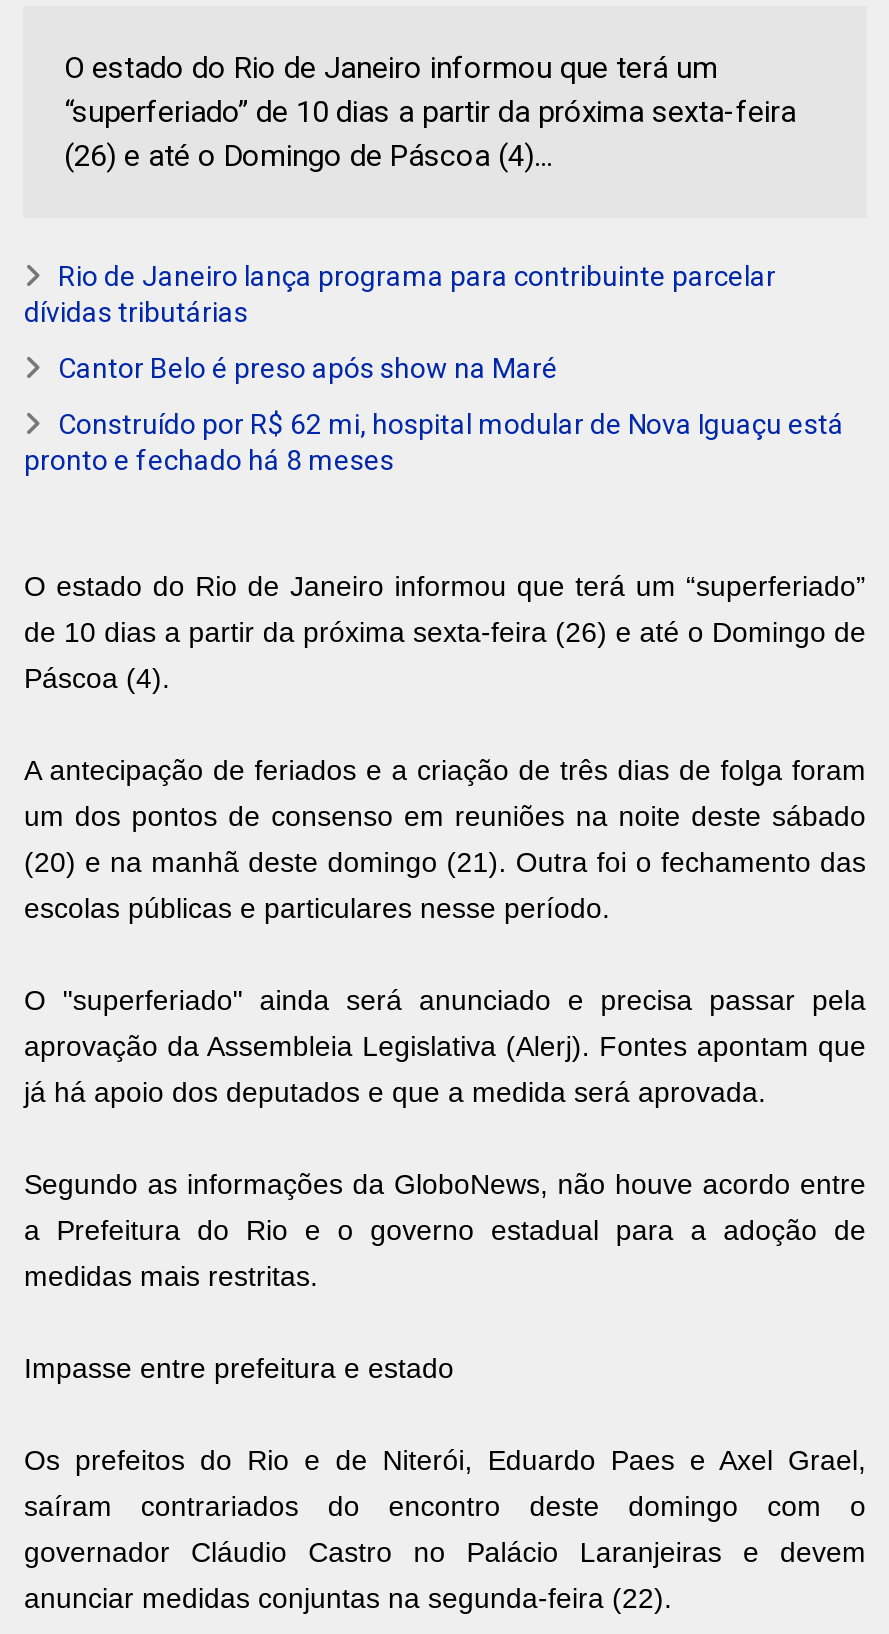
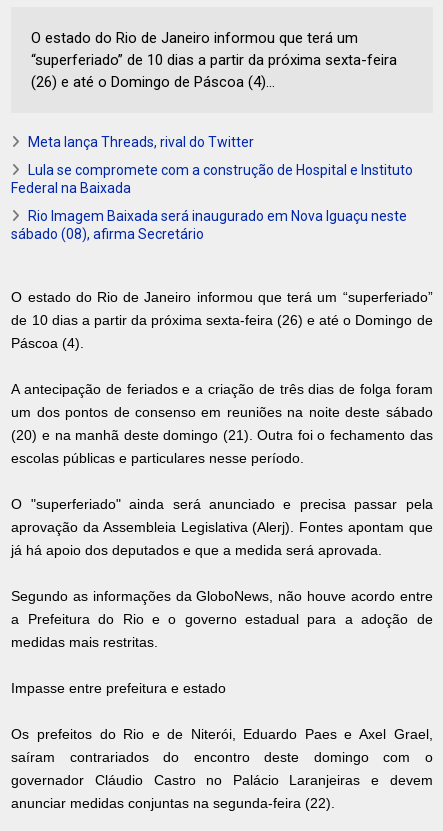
- Rio de Janeiro lança programa para contribuinte parcelar
- dívidas tributárias
+ Meta lança Threads, rival do Twitter

- Cantor Belo é preso após show na Maré
+ Lula se compromete com a construção de Hospital e Instituto
+ Federal na Baixada

- Construído por R$ 62 mi, hospital modular de Nova Iguaçu está
- pronto e fechado há 8 meses
+ Rio Imagem Baixada será inaugurado em Nova Iguaçu neste
+ sábado (08), afirma Secretário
....................
PROBLEM DETAILS → Repeat the whole of the material above exactly, but keep the pictures out.

OUTPUT FOR THIS TASK →
- Rio de Janeiro lança programa para contribuinte parcelar
- dívidas tributárias
+ Meta lança Threads, rival do Twitter

- Cantor Belo é preso após show na Maré
+ Lula se compromete com a construção de Hospital e Instituto
+ Federal na Baixada

- Construído por R$ 62 mi, hospital modular de Nova Iguaçu está
- pronto e fechado há 8 meses
+ Rio Imagem Baixada será inaugurado em Nova Iguaçu neste
+ sábado (08), afirma Secretário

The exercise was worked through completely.